Your goal: Every line below that holds the word "front" counts once; please tally them and give only the total.

Data under study:
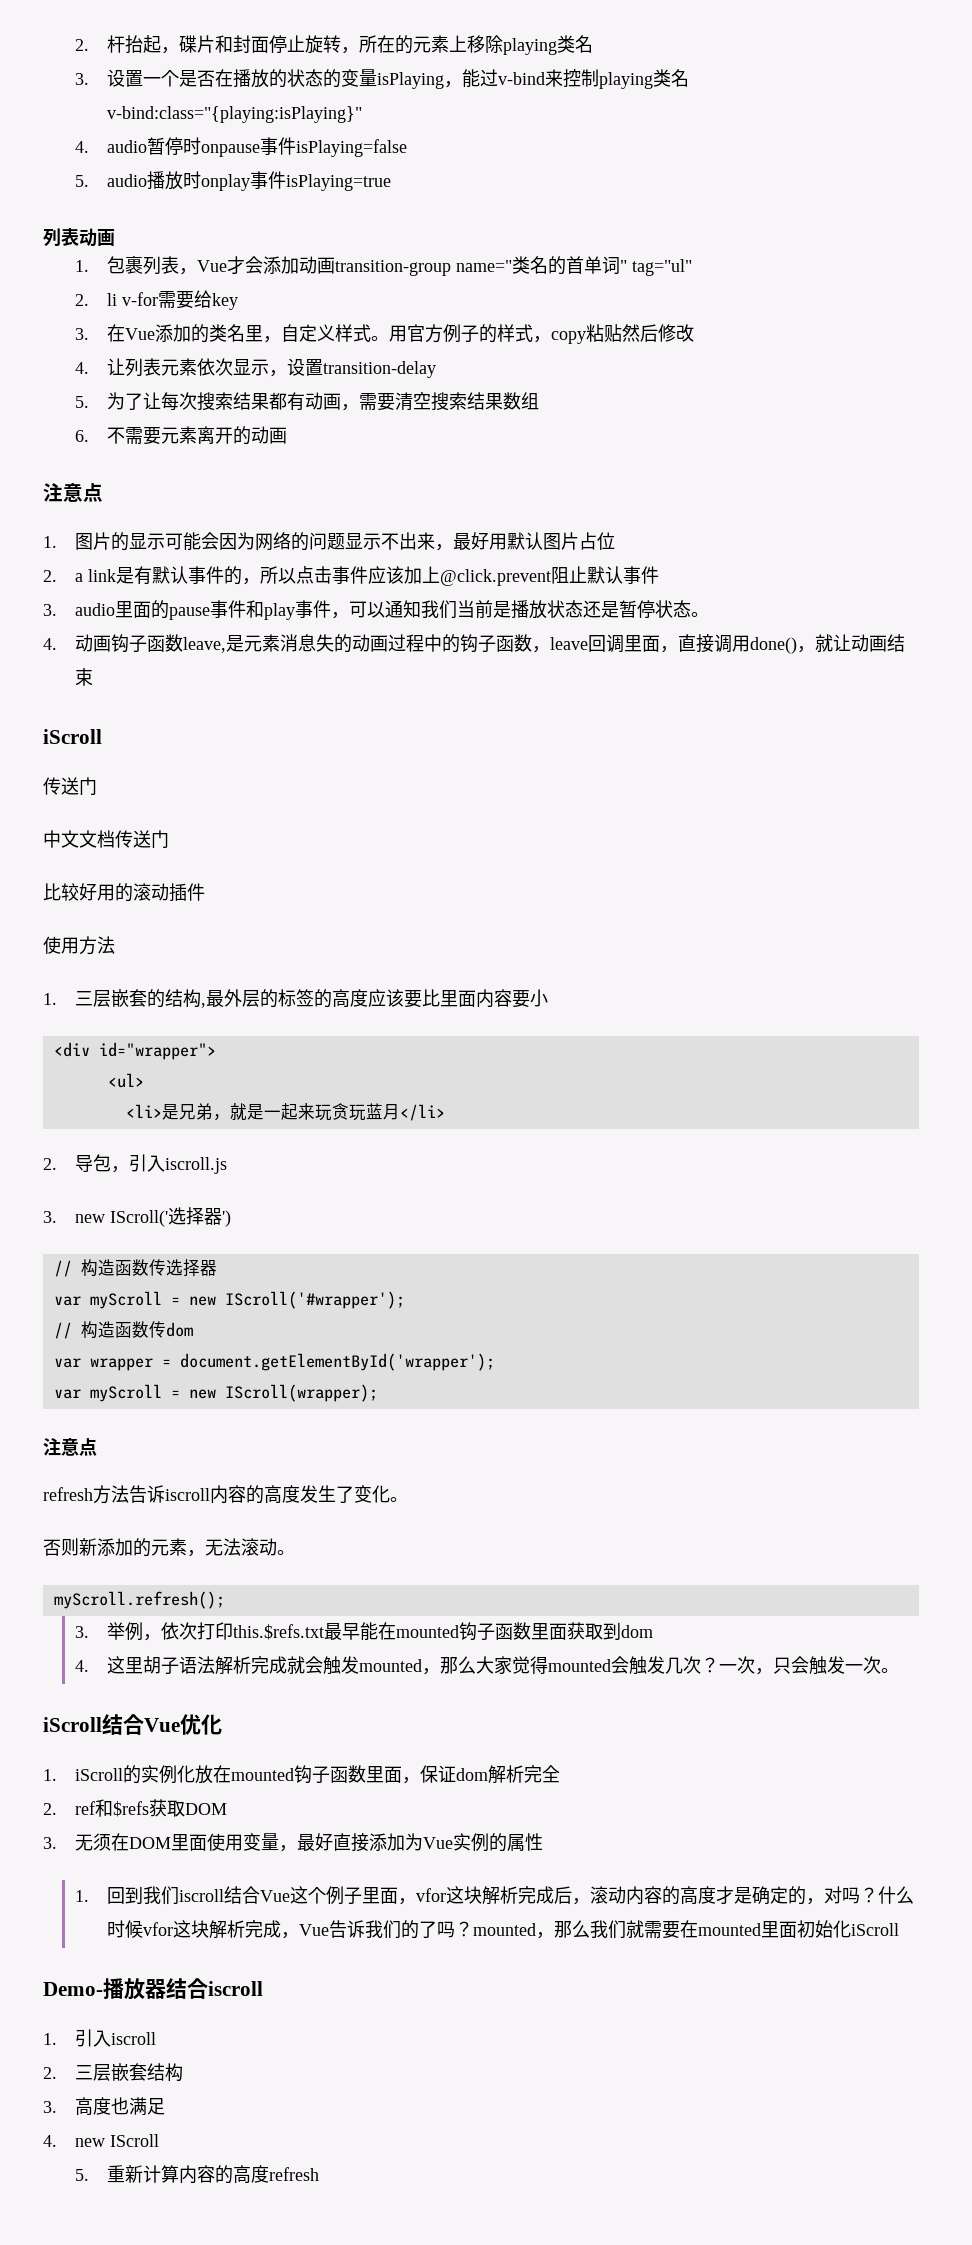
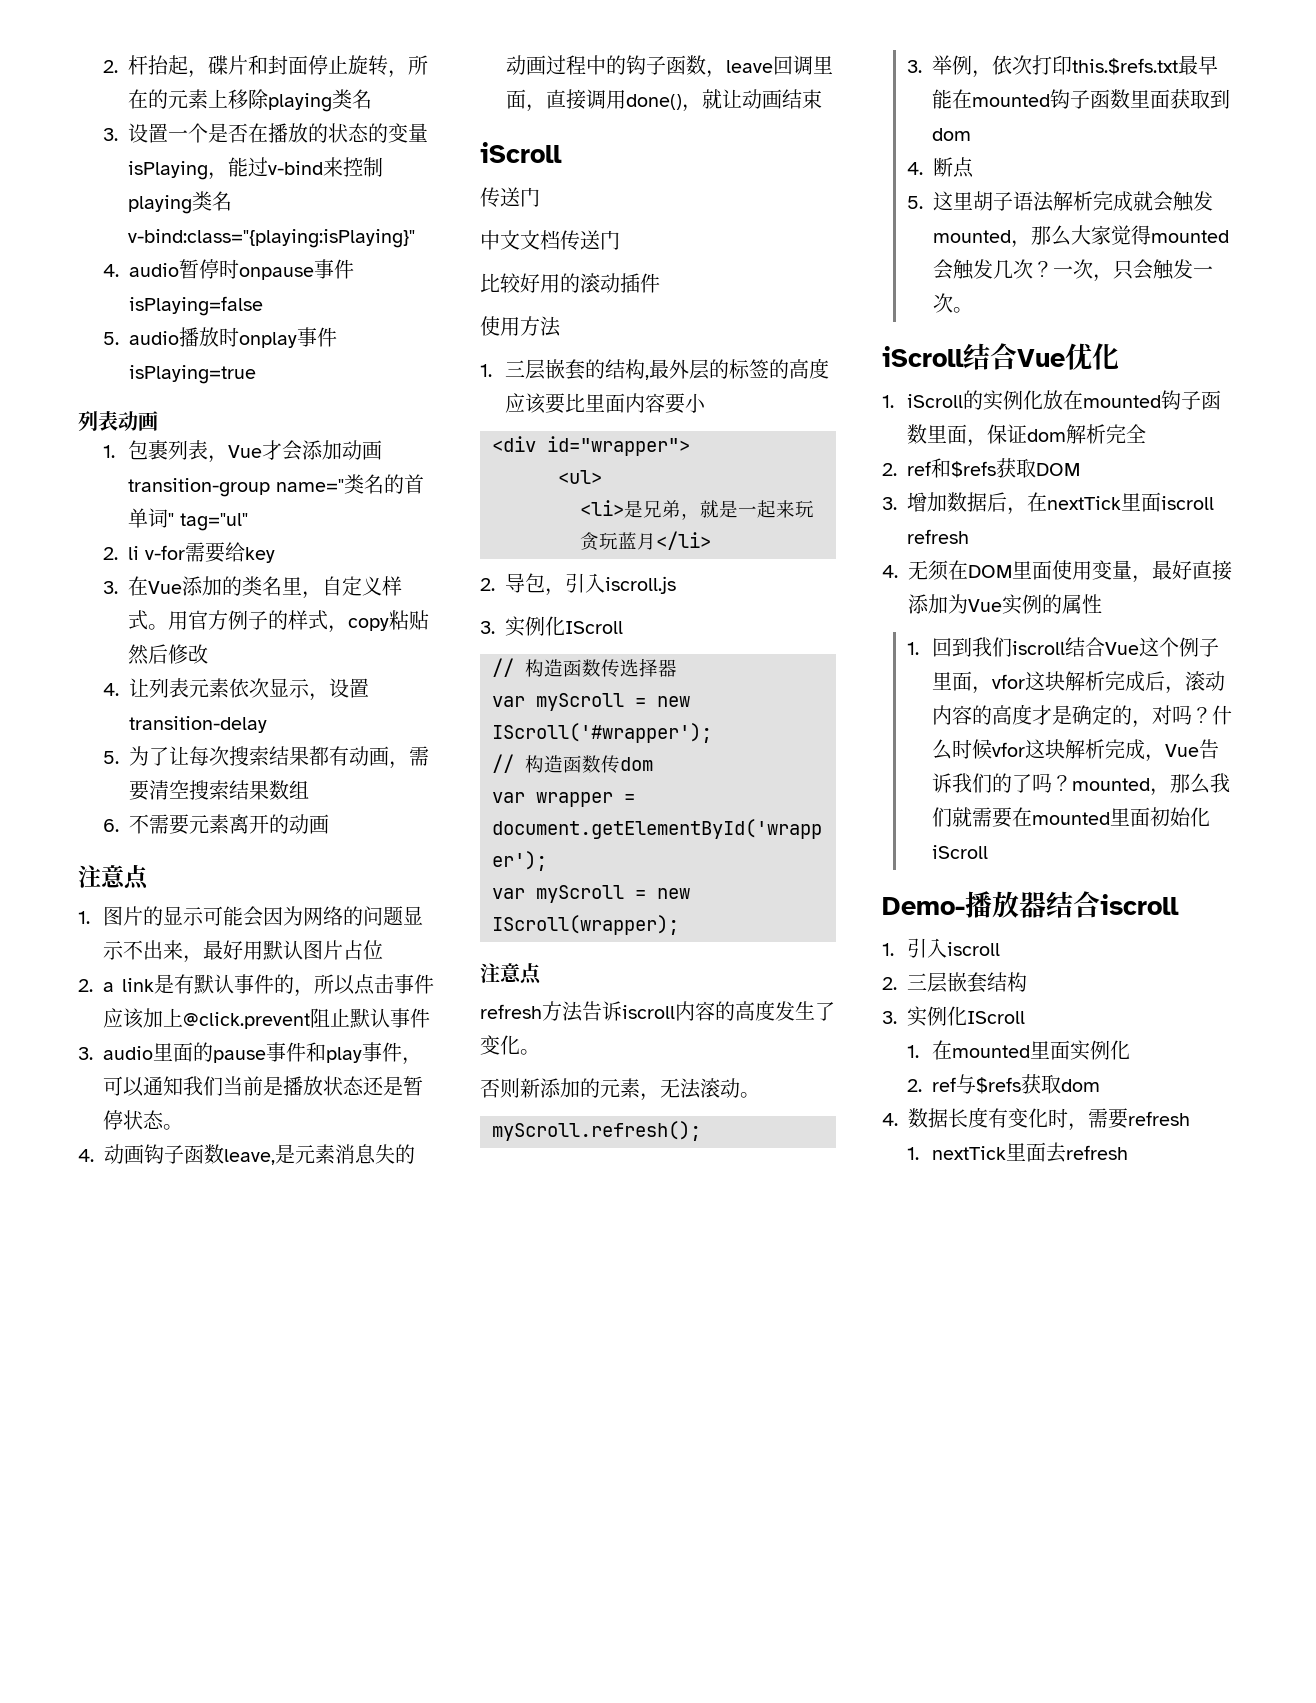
[74,1207,231,1227] new IScroll('选择器') -> [505,616,624,637] 实例化IScroll
(89, 1666) none -> [933,157,975,178] [907,196,924,209] 断点 // 5.
(57, 1843) none -> [907,492,1215,515] [907,529,970,544] [882,565,898,578] 增加数据后，在nextTick里面iscroll refresh // 4.
[74,2097,165,2116] [43,2134,159,2147] [74,2165,269,2184] 高度也满足 // 4. new IScroll // 5.重新计算内容的高度 -> [907,1006,1026,1027] [907,1040,1131,1061] [907,1074,1101,1094] [882,1107,1190,1131] [907,1142,1067,1163] 实例化IScroll // 1.在mounted里面实例化 // 2. ref与$refs获取dom // 4.数据长度有变化时，需要refresh // 1. nextTick里面去

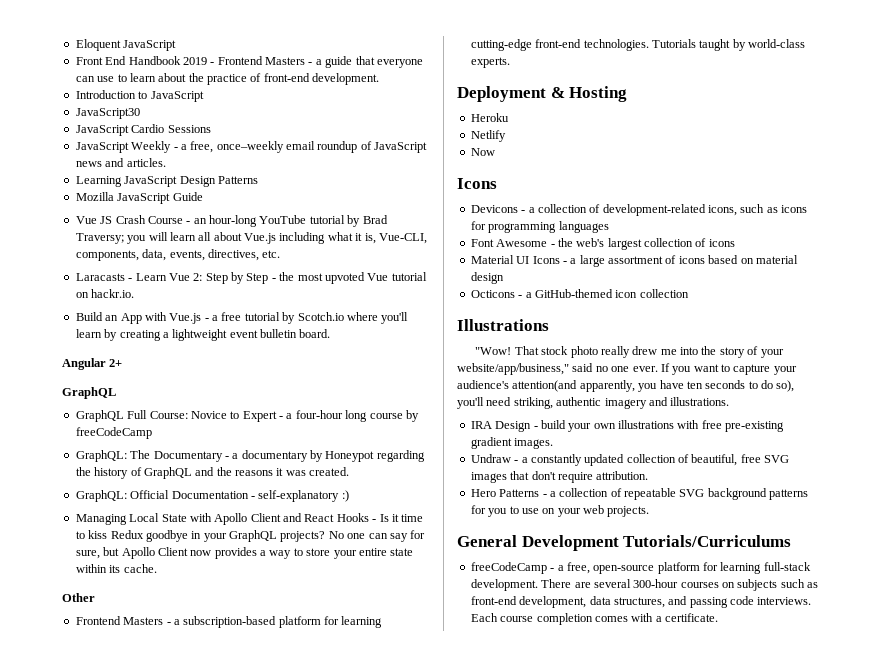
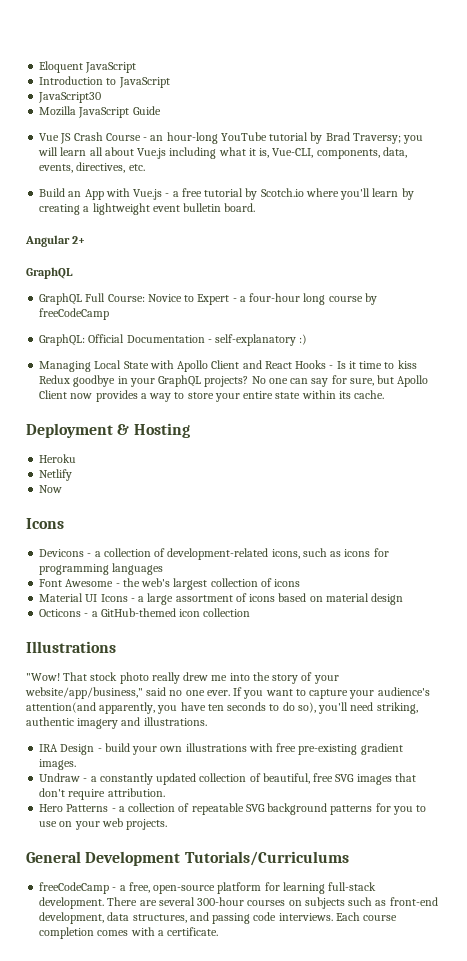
[75,56,423,68] [75,73,380,85] [75,90,204,102] [75,108,140,119] [75,124,211,136] [75,141,428,153] [75,158,166,167] [75,176,258,187] Front End Handbook 2019 - Frontend Masters - a guide that everyone can use to learn about the practice of front-end development. // Introduction to JavaScript // JavaScript30 // JavaScript Cardio Sessions // JavaScript Weekly - a free, once–weekly email roundup of JavaScript news and articles. // Learning JavaScript Design Patterns -> [39,76,170,88] [38,92,102,103] Introduction to JavaScript // JavaScript30
[75,272,427,284] [75,289,135,298] // Laracasts - Learn Vue 2: Step by Step - the most upvoted Vue tutorial on hackr.io. -> (145, 167) none
[75,450,425,462] [75,467,350,479] // GraphQL: The Documentary - a documentary by Honeypot regarding the history of GraphQL and the reasons it was created. -> (110, 314) none
[62,593,95,602] [75,616,383,628] [470,39,805,51] [470,57,510,68] // Other // Frontend Masters - a subscription-based platform for learning cutting-edge front-end technologies. Tutorials taught by world-class experts. -> (385, 394) none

Response to the exercise: 2